Андрей Борисович скончался тихо – тоскливо вздохнул, закрыл глаза и больше не открыл. Павел проверил пульс – отсутствует. Навалилось что-то липкое, он сидел, не шевелясь, и смотрел на мертвого человека.
Потом опомнился, спустился с каменной возвышенности и побежал.
…Муть стояла перед глазами, подгибались ноги. Разломы и трещины в горе укрыли партизан.

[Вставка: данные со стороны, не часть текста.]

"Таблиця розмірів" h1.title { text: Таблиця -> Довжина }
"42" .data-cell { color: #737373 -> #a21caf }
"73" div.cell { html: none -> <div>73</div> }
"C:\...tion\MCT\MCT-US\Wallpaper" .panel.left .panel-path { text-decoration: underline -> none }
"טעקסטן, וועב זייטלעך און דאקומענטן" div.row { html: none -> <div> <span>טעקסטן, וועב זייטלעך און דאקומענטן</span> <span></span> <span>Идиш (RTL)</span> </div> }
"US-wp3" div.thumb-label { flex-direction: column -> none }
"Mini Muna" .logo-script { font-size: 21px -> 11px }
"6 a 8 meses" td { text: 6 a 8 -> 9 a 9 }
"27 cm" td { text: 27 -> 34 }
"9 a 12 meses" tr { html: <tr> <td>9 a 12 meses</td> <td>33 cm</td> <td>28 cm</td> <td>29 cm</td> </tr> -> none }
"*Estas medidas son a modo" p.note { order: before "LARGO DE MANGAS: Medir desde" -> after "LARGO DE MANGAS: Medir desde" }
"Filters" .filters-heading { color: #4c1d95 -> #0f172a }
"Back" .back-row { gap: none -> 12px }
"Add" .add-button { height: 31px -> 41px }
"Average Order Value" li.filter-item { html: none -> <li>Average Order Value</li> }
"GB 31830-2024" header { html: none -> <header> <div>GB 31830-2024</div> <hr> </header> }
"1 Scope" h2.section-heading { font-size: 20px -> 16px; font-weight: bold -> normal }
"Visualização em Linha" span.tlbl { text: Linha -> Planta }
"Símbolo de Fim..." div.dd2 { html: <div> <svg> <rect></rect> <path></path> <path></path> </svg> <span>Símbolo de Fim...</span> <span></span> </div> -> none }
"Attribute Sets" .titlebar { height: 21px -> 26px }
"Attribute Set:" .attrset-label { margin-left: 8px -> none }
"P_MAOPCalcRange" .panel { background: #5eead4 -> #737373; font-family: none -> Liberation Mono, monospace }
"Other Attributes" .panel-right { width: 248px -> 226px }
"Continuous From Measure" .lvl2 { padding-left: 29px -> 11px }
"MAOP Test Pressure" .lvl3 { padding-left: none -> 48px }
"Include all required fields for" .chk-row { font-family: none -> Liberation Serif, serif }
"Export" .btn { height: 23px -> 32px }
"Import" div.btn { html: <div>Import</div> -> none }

Противник распылил силы и в итоге остался с носом. Елизавете Юрьевне отказала сдержанность, она бросилась майору на шею и зарыдала взахлеб. Про Дунаева боялись спрашивать, да и о чем тут спрашивать? Британец Грир скупо улыбался – он оказался замечательным парнем. Нервно смеялся Генка Кривошеев, прикипевший к этому странному майору из «недружественного» ведомства.
На рассвете к партизанской базе вышли четверо – все, кто остался от группы из четырнадцати человек. Полковника разведки избавили от кляпа – он все равно не мог кричать – и развязали ему руки. Язык спотыкался, машинально переставлял ноги, хотя его давно перестали бить. Навстречу бежали люди. Вышел из землянки взволнованный Истомин, начал донимать: «Где все, где Сан Саныч?»